Lia Hmm that's true Darren. I suppose there's no good explanation for taste.

The theme of a bookish young man meeting the embodiment of body/sensation/passion focused experienced man, reminds me of Dedalus-Bloom dynamic in Ulysses. (And also Ishmael-Ahab dynamic in Moby-Dick)


Jackie | 88 comments I too am plodding through the book with little joy. I was right to be apprehensive about Kazantzakis. Zorba is much more comprehensible (to me) than the others of his I tried and failed to read, my problem is more with the character of Zorbas, he reminds me a lot of a rather old fashioned type of Greek man they call "mangas", because I am a woman I don't get along with them too well! Fortunately people have moved on from then. One of those cases where I prefer the film to the book. I also found the narrators character unsympathetic. Still, I haven't finished yet, and he's does have some lovely descriptive passages, and I like Madame Hortense.


message 16: by Lia (new) - rated it 5 stars

Lia Ah, taste really is mysterious. I thought the narrator's prose comes through as really, really overwrought. I thought it's clever use of linguistic tics to construct a character that is too stuck inside his head/ his books -- he exaggerates the greatness of a crass man with too-decorative prose, as though he's using words to compensate for a sheltered, self-denying, unlived life.


Jackie | 88 comments I've been told you have to be educated into reading Kazantzakis .


message 18: by Phrodrick (new)

Phrodrick | 160 comments Jackie wrote: "I too am plodding through the book with little joy. I was right to be apprehensive about Kazantzakis. Zorba is much more comprehensible (to me) than the others of his I tried and failed to read, my..."

I would love to hear more about "Mangas". Just guessing he is a left over from an extremely make centric esthetic and not likely to modernize well. Zorba is "manly" in a sense we are , forgive me , too cultured to appreciate.

It has been years since I attempted to read any other Kazantzakis, but I can remember reading this one back to back,

I do have a little bit of name dropping to do about this book, but it will wait


Jackie | 88 comments Hi Phrodrick, I am looking forward to hearing about the names you can drop! A Greek could probably better describe the Mangas to you, but I will give you my impressions. Definitely male centric, but not necessarily violent, passionate, cynical, extravagant (with his friends) but cunning, he drinks and smokes a lot, has a very gruff voice, and dances like Zorba! Google translate says "tough guy" which is probably as close I can get.

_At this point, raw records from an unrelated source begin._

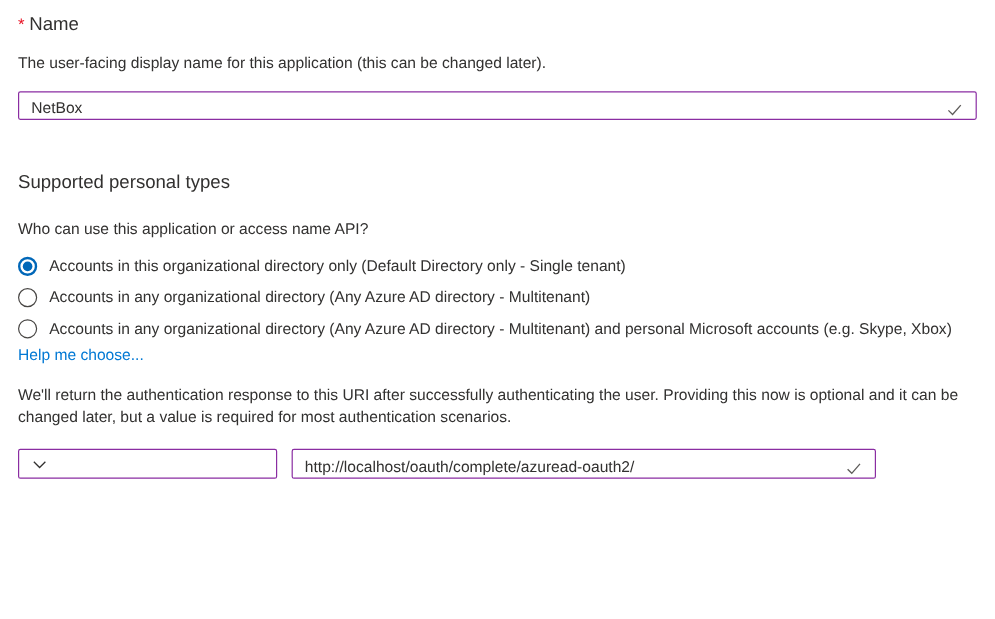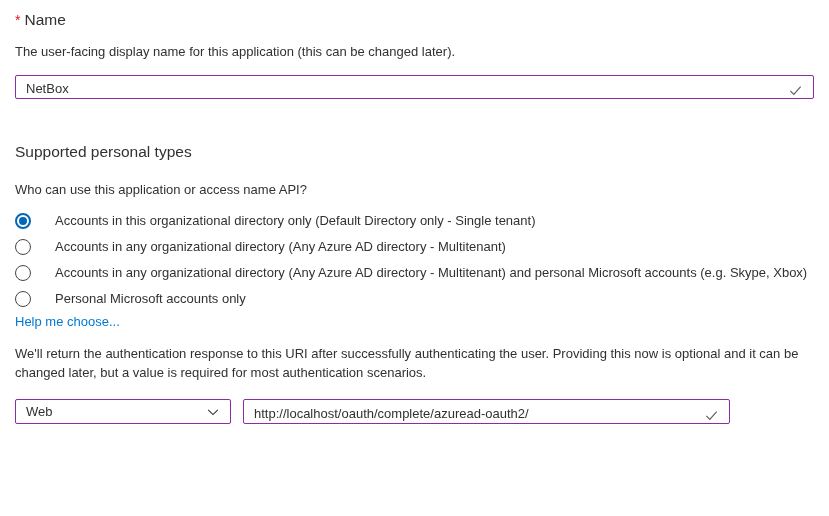--- a/index.html
+++ b/index.html
@@ -55,7 +55,7 @@
   .sat-question{margin-top:19px;margin-bottom:10px;font-size:13px;}
   .radio-row{
     display:flex;align-items:center;
-    height:26px;gap:24px;
+    height:26px;gap:10px;
     cursor:pointer;
   }
   .radio-circle{

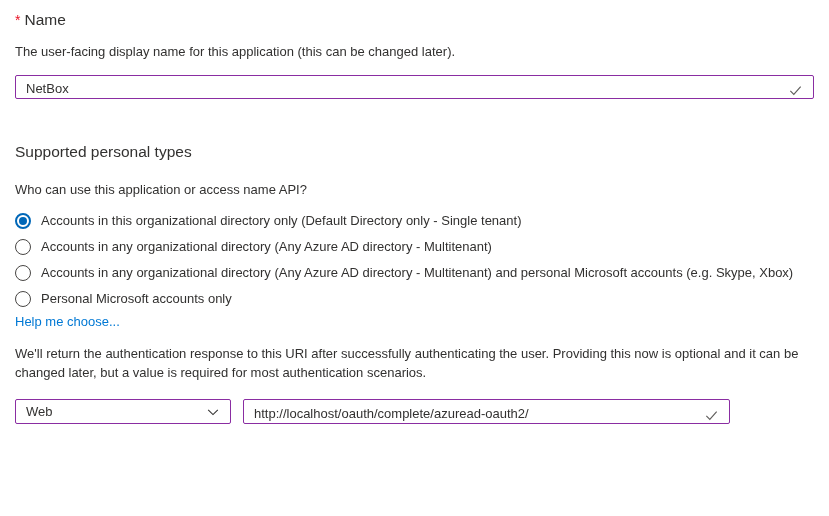--- a/index.html
+++ b/index.html
@@ -140,12 +140,6 @@
         </span>
       <span class="radio-label">Accounts in any organizational directory (Any Azure AD directory - Multitenant) and personal Microsoft accounts (e.g. Skype, Xbox)</span>
     </div>
-      <div class="radio-row">
-      <span class="radio-circle">
-          <span class="radio-dot"></span>
-        </span>
-      <span class="radio-label">Personal Microsoft accounts only</span>
-    </div>
     </div>
 
   

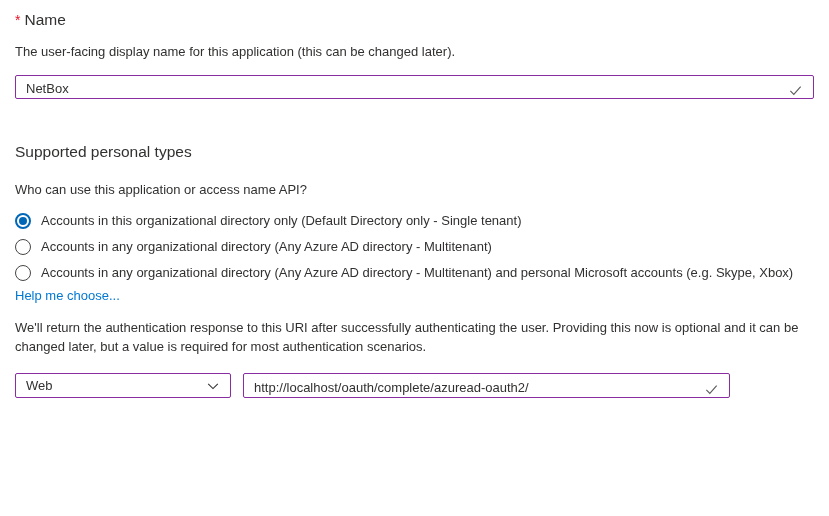--- a/index.html
+++ b/index.html
@@ -151,7 +151,6 @@
 
   <div class="ruri-row">
     <div class="platform-select">
-      <span class="select-value">Web</span>
       <span class="check-icon">
         <svg width="14" height="14" viewBox="0 0 16 16">
           <path d="M2.5 5.5 L8 11 L13.5 5.5" stroke="#323130" stroke-width="1.2" fill="none"></path>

message 20: by Fay (new) - added it

Fay Roberts | 363 comments Who's at chapter 22?!?!??!


Jackie | 88 comments Not yet :(


message 22: by Lia (new) - rated it 5 stars

Lia Jackie wrote: "Definitely male centric, but not necessarily violent, passionate, cynical, extravagant (with his friends) but cunning, he drinks and smokes a lot, has a very gruff voice, and dances like Zorba! Google translate says "tough guy" which is probably as close I can get. "

Sounds like a Greek Hemingway! That's partly why I felt the narrator's introspective, philosophizing prose (Stephen Dedalus-like, if you're a Joyce reader) is so jarring. He's supposedly abandoning the paper-pushing city life for the rough miner life on Crete right? But he writes like Henry James.

I also think he's a bit of an "irrationalist" -- DO IT BECAUSE YOU WANT TO! What are you going to do, measure my merits with coffee spoons?? (I made that up.)

Also: I'd strike the sun finger if it insulted impeded me.


message 23: by Lia (last edited Jun 22, 2018 11:50PM) (new) - rated it 5 stars

Lia I'm groping for an impression here... the merging of modernity and the mythical, the privileging of the sexual/ primitive impulses and sensory experience over rationality, the verge of "madness" and boat travel and dying dyeing of hair to imitate youth ... all remind me of Thomas Mann's Death in Venice.


message 24: by Lia (new) - rated it 5 stars

Lia I don’t know why but this made me laugh. Possibly in embarrassment. I may or may not have fantasized about that

“Your Excellency wants to build a monastery and to place there, instead of monks, various pen pushers like your noble self to read and write night and day and you’d issue printed ribbons from their mouths, as is done with various monks we see on paintings. Eh, I found it, didn’t I?”
Saddened, I hung my head. These were juvenile dreams from the past, large wings now plucked, yearnings naive, noble, lofty: namely, that we might found an intellectual commune where a dozen or so comrades—musicians, painters, poets—might enclose themselves in order to work the whole day, meeting one another and talking only in the evening. I had already drafted the commune’s charter and had discovered the building: at St. John the Hunter’s in a pass through the Hymettus range.



Jackie | 88 comments Done! I thought Zorba had moments of brilliance, especially when the plot was foremost. If only Kazantzakis could have refrained from his repetitious rants on the weakness of women etc.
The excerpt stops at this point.